>>>

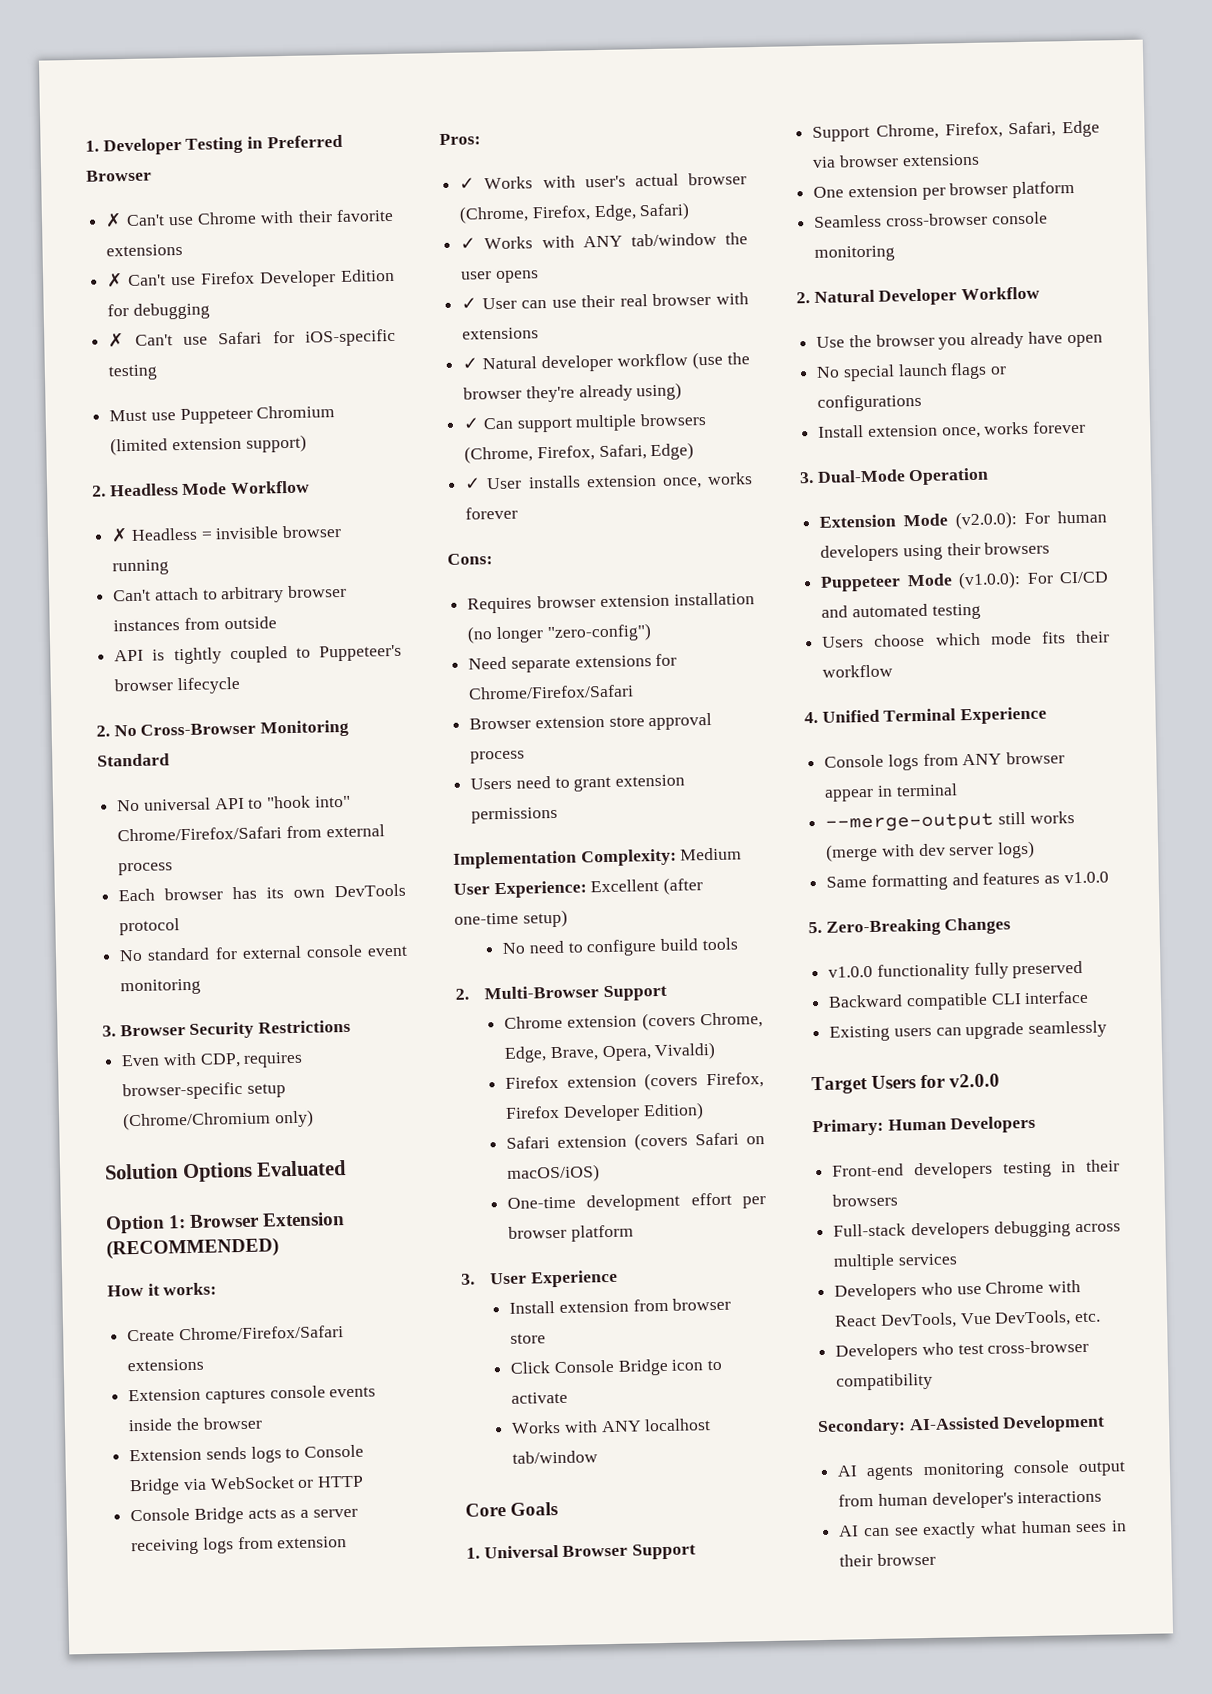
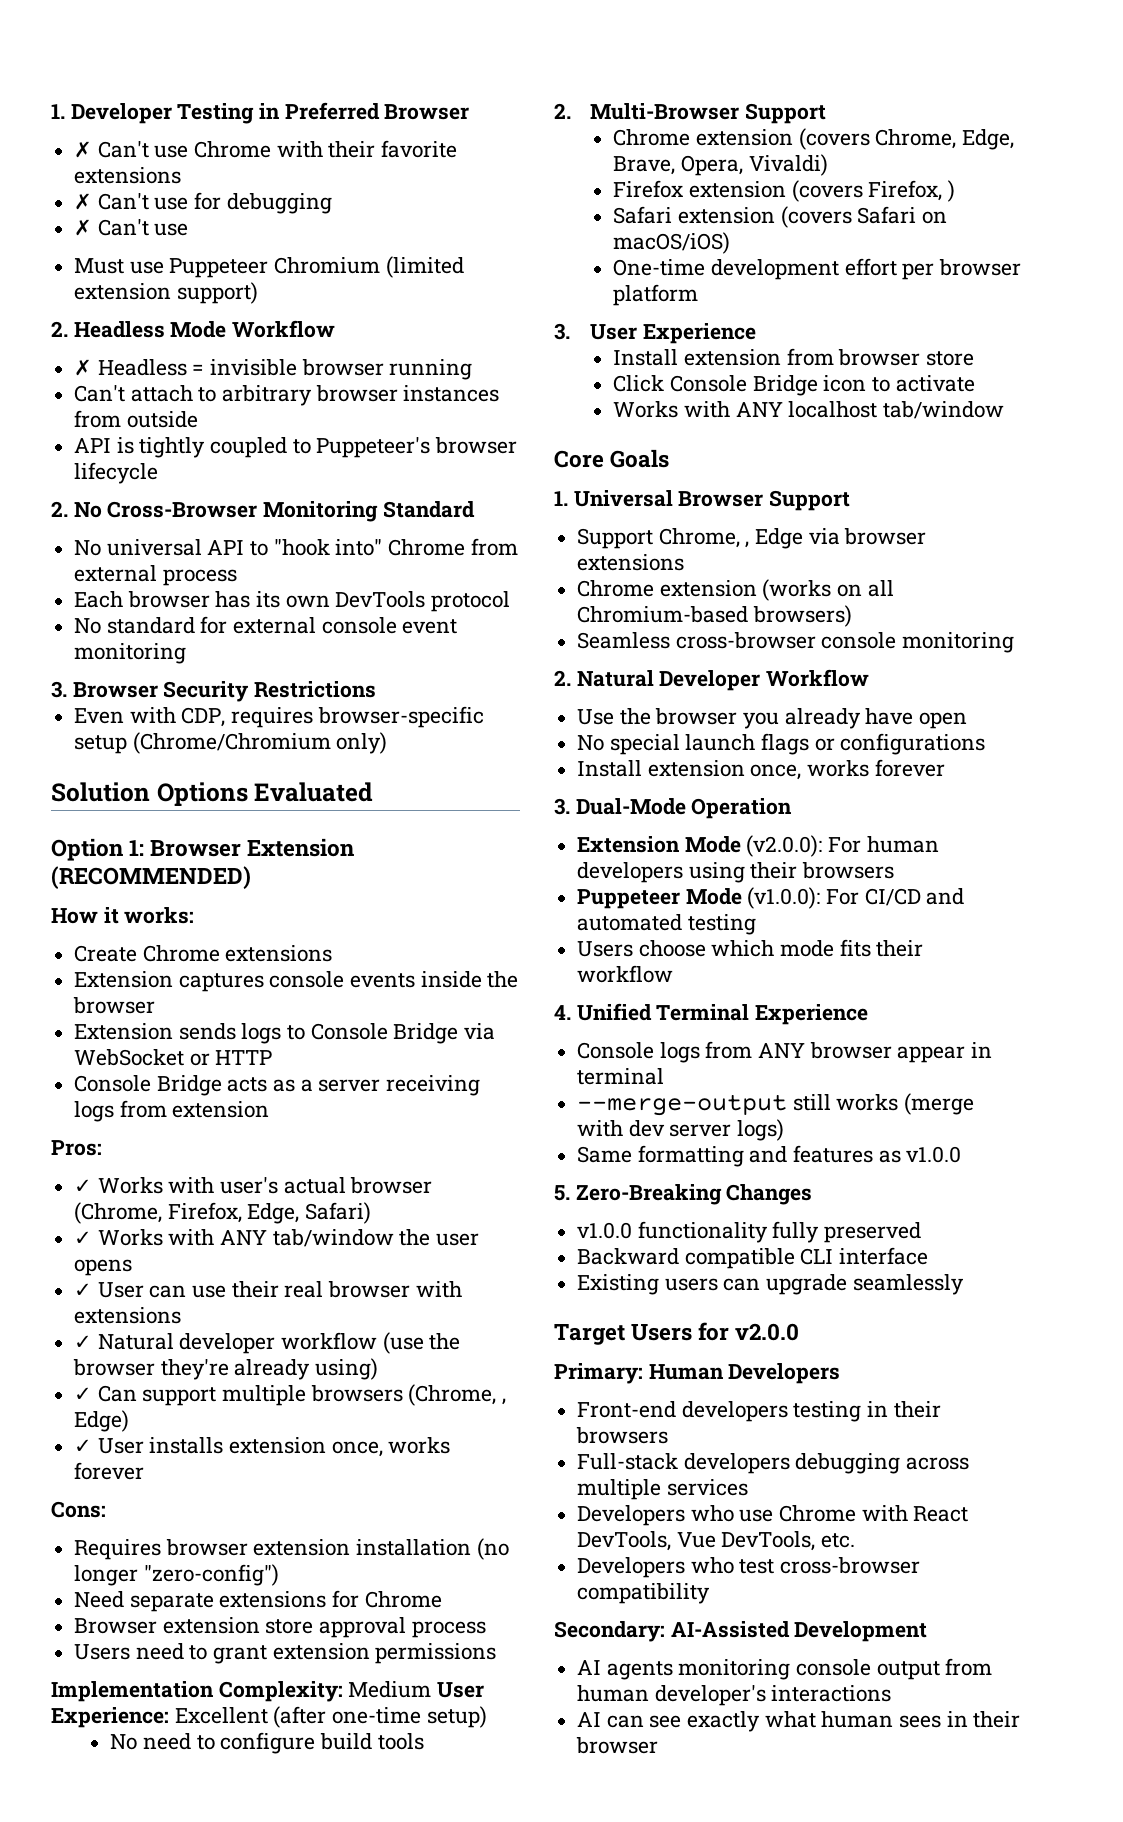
- ✗ Can't use Firefox Developer Edition for debugging
- ✗ Can't use Safari for iOS-specific testing
+ ✗ Can't use for debugging
+ ✗ Can't use
- No universal API to "hook into" Chrome/Firefox/Safari from external process
+ No universal API to "hook into" Chrome from external process
- Create Chrome/Firefox/Safari extensions
+ Create Chrome extensions
- ✓ Can support multiple browsers (Chrome, Firefox, Safari, Edge)
+ ✓ Can support multiple browsers (Chrome, , Edge)
- Need separate extensions for Chrome/Firefox/Safari
+ Need separate extensions for Chrome
- Firefox extension (covers Firefox, Firefox Developer Edition)
+ Firefox extension (covers Firefox, )
- Support Chrome, Firefox, Safari, Edge via browser extensions
+ Support Chrome, , Edge via browser extensions
- One extension per browser platform
+ Chrome extension (works on all Chromium-based browsers)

<<<

§ **What you will do**: Your answer should be one number: how many lines of the listing include the word "into".

§ **Exercise answer**: 2